One Project, Many Products

We talk to a lot of creatives about publishing with Blurb. Photographers, designers, illustrators, artists, and educators—each group has their own style, each person has a distinctive set of likes and goals. With all this variety, it makes sense that we’re seeing the publishing industry diversify to accommodate them.

Many of us grew up in a time when publishing meant one project and one publication. Every ounce of energy and planning went toward a book or a portfolio or a catalog. Sometimes the results of the effort were extraordinary. Books sold, portfolios got jobs, and catalogs helped sell prints. Other times, the efforts were not as celebrated, and for whatever reason the publication might not have lived up to the plot line.

Today we live in a much more fluid publishing world where you don’t have to settle for one publication, where a creative can design multiple versions of a publication for multiple audiences at multiple price points. After all, book buyers aren’t the same, so books don’t have to be.

Imagine you are a photographer and you learned in school that the definitive sign of being a professional was to publish a monograph, a serious critical look at your work as an artist. The monograph typically covered a considerable span of time and often included serious essays and forwards contributed, hopefully, by heavyweights in the chosen field. The monograph is still considered a crowning achievement for photographers, but it might not be the right book to get work out there. Monographs tend to be large, expensive and created in limited quantities. Also, monographs tend to be either story-driven or artist-driven, and they may only reveal the traces of who the artist actually is.

Artists are far more than any single work. They see the world in a unique way, which means they have a tremendous range of things to share. This is where modern publishing gets truly interesting. As an artist working today, I can still publish the beloved monograph-style book, either with a traditional publisher or on my own, but I can also publish my own smaller, less expensive publications that work in tandem with the larger, more expensive book.

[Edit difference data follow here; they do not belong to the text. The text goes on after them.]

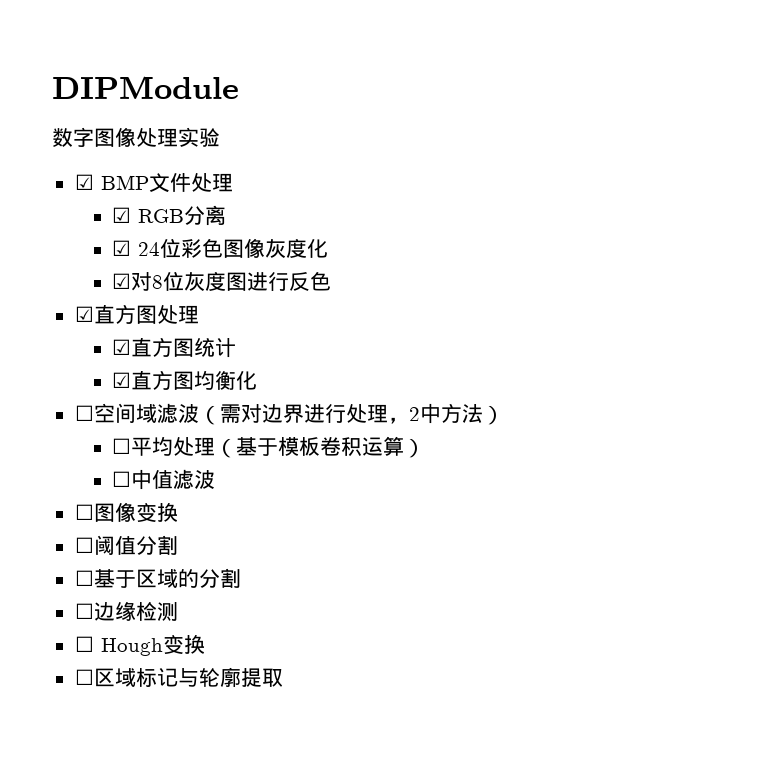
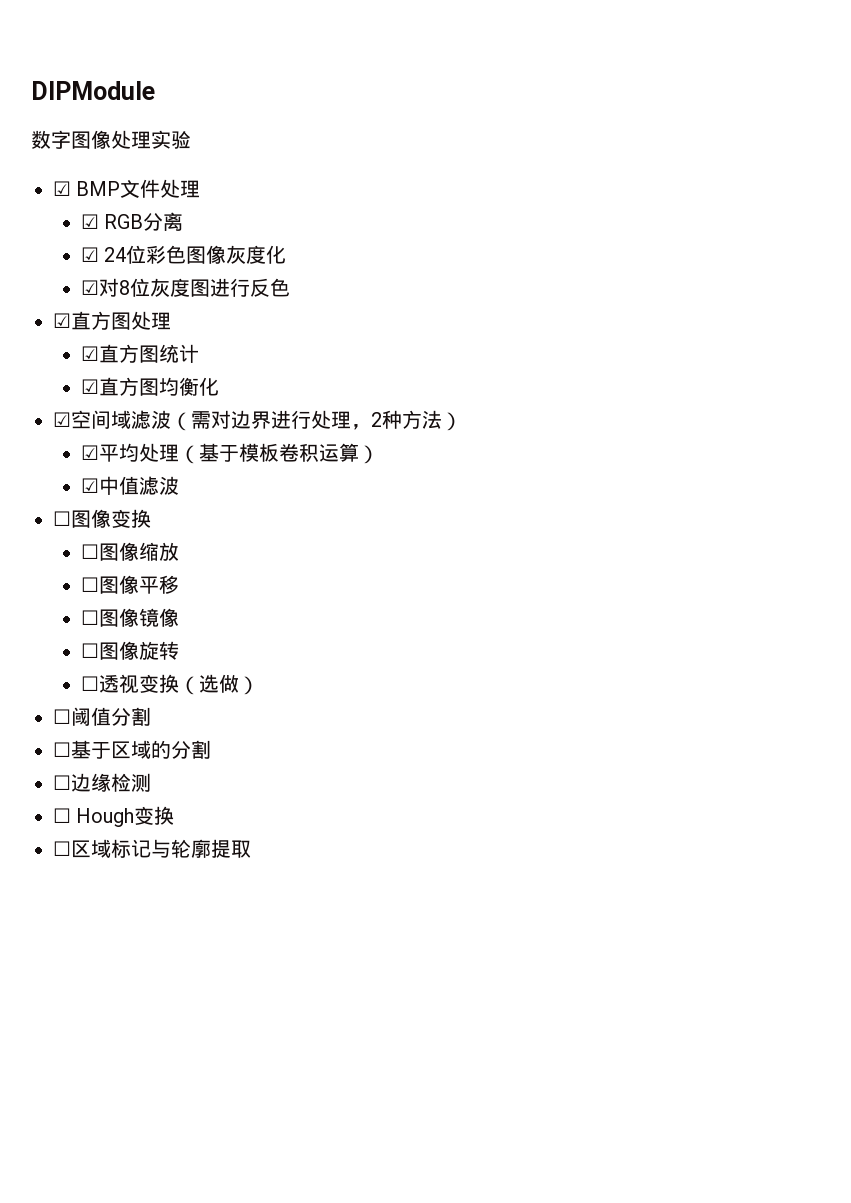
- ☐空间域滤波（需对边界进行处理，2中方法）
+ ☑空间域滤波（需对边界进行处理，2种方法）
- ☐平均处理（基于模板卷积运算）
+ ☑平均处理（基于模板卷积运算）
- ☐中值滤波
+ ☑中值滤波
+ ☐图像缩放
+ ☐图像平移
+ ☐图像镜像
+ ☐图像旋转
+ ☐透视变换（选做）

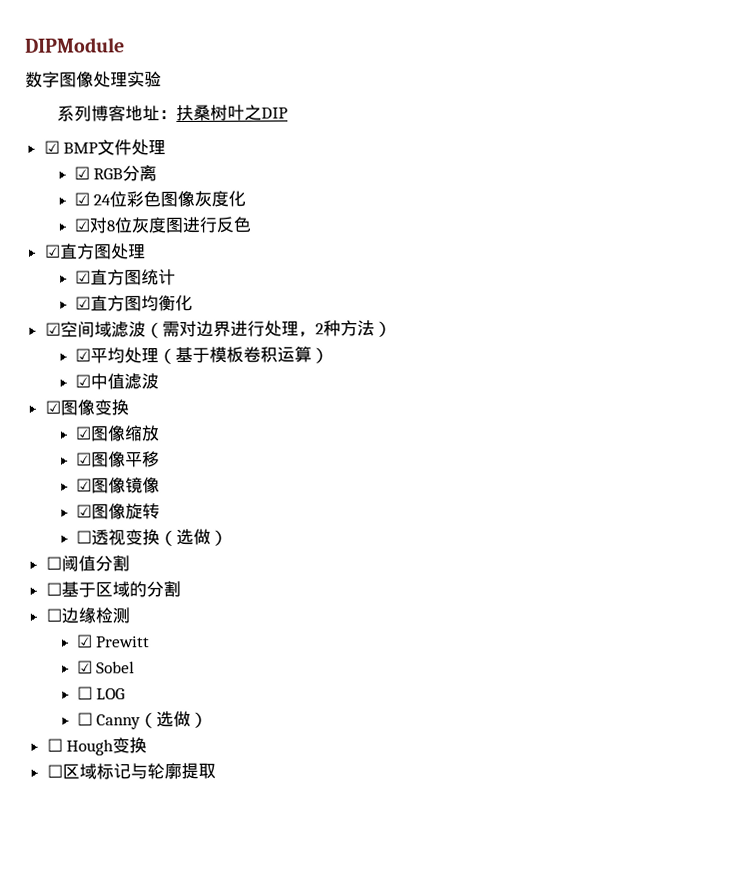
+ 系列博客地址：扶桑树叶之DIP
- ☐图像变换
+ ☑图像变换
- ☐图像缩放
+ ☑图像缩放
- ☐图像平移
+ ☑图像平移
- ☐图像镜像
+ ☑图像镜像
- ☐图像旋转
+ ☑图像旋转
+ ☑ Prewitt
+ ☑ Sobel
+ ☐ LOG
+ ☐ Canny（选做）

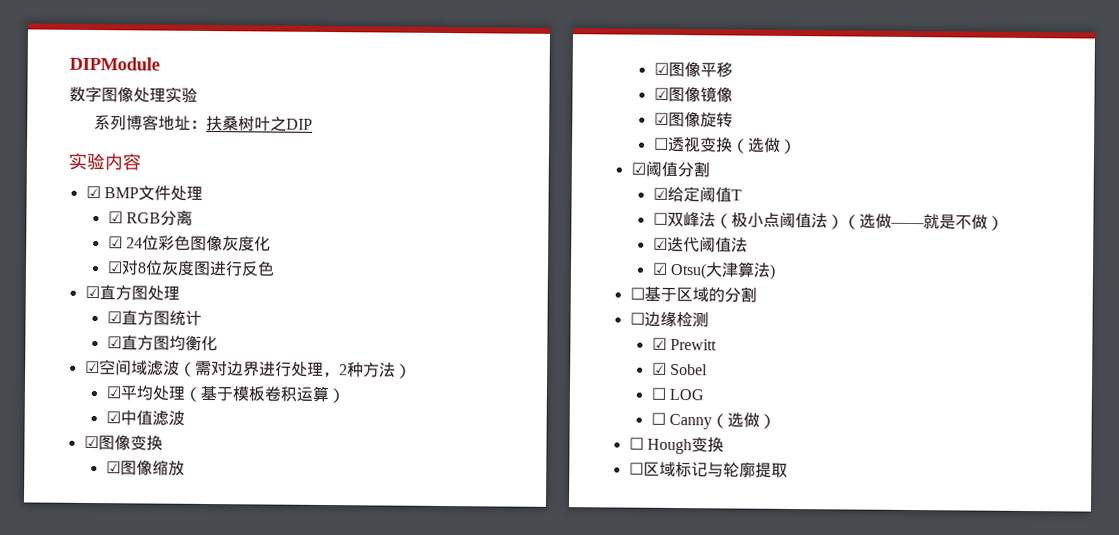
+ 实验内容
- ☐阈值分割
+ ☑阈值分割
+ ☑给定阈值T
+ ☐双峰法（极小点阈值法）（选做——就是不做）
+ ☑迭代阈值法
+ ☑ Otsu(大津算法)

Say, for example, you documented the behind-the-scenes story of your project coming together, and you package and sell this as a smaller 5×8 or 6×9 trade book at a very affordable price. Often, the behind-the-scenes story gets more attention and interest than the actual project. Having the smaller, more affordable book allows for a wider audience to engage with your work.

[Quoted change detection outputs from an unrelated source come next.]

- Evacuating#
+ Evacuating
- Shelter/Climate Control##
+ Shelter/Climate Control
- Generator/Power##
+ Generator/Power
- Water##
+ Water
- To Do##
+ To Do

Going one step further, perhaps you made portraits of the people who were instrumental in the project coming to life. You can print and publish their images in magazine format as a “thank you” to all those involved.

Now, from one project, you have multiple publications helping to expand your reach, your audience and your book publishing footprint—each sized and priced to fit the demographic most likely to engage.

Modern publishing is about fluid, affordable, adaptive publications that allow projects to live in multiple forms and formats. Don’t limit your options to those of the past. Consider how you can stretch your project into multiple formats, reaching a broader range of products and audience.